Наш брак не был браком по любви. Он был основан на удобстве и влечении и ни на чем другом. Будет ли удобства достаточно без влечения? И как я подарю ему сына, которого он требует, если он не захочет меня трахать? Мы всегда могли бы вернуться в клинику для ЭКО, думаю я со вспышкой мрачного юмора. Затем я опускаю руку под одеяло, осторожно прикасаясь к животу, когда меня сменяет новая волна горя.

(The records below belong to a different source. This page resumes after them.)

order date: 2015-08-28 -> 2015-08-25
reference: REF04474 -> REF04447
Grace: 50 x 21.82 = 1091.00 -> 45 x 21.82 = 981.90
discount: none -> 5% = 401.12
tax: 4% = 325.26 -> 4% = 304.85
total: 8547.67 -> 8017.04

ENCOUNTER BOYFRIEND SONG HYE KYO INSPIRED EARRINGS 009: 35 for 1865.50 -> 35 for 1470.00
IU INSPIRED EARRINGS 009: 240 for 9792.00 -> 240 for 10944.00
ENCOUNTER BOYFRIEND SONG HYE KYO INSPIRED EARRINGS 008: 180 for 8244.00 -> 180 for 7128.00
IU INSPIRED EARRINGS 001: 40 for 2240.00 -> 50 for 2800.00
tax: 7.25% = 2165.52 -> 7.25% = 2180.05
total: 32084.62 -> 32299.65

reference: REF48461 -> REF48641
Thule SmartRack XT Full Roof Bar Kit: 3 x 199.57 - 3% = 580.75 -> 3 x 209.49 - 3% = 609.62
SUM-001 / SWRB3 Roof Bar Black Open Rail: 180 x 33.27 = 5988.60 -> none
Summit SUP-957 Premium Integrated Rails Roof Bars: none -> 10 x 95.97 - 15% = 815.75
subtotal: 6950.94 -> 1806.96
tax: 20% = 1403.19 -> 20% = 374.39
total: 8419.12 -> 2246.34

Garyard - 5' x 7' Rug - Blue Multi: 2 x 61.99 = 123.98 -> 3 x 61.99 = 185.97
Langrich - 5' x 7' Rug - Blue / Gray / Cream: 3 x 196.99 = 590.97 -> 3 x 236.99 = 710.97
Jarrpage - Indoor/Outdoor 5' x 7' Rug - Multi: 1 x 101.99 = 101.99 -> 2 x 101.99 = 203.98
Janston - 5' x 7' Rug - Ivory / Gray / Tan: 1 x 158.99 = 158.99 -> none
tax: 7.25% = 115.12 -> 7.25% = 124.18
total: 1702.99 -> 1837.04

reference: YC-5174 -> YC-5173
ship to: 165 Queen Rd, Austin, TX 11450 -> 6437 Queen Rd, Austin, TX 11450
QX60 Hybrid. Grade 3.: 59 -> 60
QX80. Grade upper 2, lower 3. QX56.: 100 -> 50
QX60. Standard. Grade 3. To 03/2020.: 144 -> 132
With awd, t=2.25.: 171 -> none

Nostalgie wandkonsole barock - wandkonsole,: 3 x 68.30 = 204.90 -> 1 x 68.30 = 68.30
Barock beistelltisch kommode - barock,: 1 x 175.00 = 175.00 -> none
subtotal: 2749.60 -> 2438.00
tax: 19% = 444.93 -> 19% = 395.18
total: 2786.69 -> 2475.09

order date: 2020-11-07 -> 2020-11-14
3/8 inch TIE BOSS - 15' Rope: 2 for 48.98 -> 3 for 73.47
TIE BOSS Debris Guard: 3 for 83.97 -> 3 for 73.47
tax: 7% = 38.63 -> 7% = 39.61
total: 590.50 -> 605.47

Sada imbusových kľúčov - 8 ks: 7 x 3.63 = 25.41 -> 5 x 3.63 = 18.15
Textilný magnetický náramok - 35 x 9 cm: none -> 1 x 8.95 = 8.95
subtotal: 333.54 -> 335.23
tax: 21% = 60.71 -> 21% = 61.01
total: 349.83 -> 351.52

Я слишком отчетливо помню, как доктор говорил, что ребенок никак не мог пережить всего того, через что я прошла. Я знаю, что это не было результатом лихорадки. Это слишком ясно и живо. Я даже не знаю, была ли я беременна. Я никогда не узнаю, но такая возможность была. И в этот конкретный момент, то ли из-за того, насколько раздираемой я себя чувствую во всех других отношениях, то ли просто из-за самого факта, я чувствую, что всю оставшуюся жизнь буду задаваться вопросом, было ли это правдой. Я сильнее прижимаю руку к вогнутой поверхности своего живота, игнорируя боль от синяков и порезов там. Я не знаю, почему мне так грустно из-за этого. Я даже не хотела ребенка от Виктора. Я не хотела приводить сына или дочь в мир, который он создал для своей семьи. Но теперь, зная, что это могло существовать…
Я чувствую, как будто мое сердце разбивается.
За себя. За возможность рождения ребенка, которого больше не существует. За Ану. За каждую женщину, которая когда-либо переживала то, что я, страдая из-за мужских махинаций.
В этот момент я почти ненавижу Виктора.
Дверь открывается, как будто мои мысли позвали его, и он возвращается в комнату, на этот раз один. Виктор осторожно садится на край кровати, его глаза блуждают по моему лицу, как будто обеспокоены.
— Что сказал доктор, чего он не хотел, чтобы я слышала? — Слова выходят хриплыми, мой голос звучит странно из-за неиспользования. Так же странно, как и то, как мое тело выглядит для меня сейчас.
— Он хотел обсудить со мной некоторые детали, вот и все.
— Разве я не должна знать?
Виктор колеблется.
— Он обеспокоен твоим выздоровлением. Нам скоро придется переезжать, мы не можем долго оставаться в одном безопасном доме. Мы и так пробыли здесь дольше, чем следовало, но тебя нельзя было перевозить в таком состоянии. Теперь, когда температура спала, мы можем, хотя доктор и колеблется.
— Почему?
— Твои раны все еще заживают. Он сказал, что легкое передвижение, это хорошо, но напряжение от переезда на новое место может усугубить ситуацию. Хотя я не уверен, что у нас есть большой выбор.
— Что-нибудь еще?
Виктор выдыхает.
— Он обеспокоен тем, что могли быть внутренние повреждения, о которых мы не можем знать, не отвезя тебя в больницу. Повреждения, которые могут вызвать проблемы позже, в том числе… — Он колеблется. — Включая твою способность к зачатию.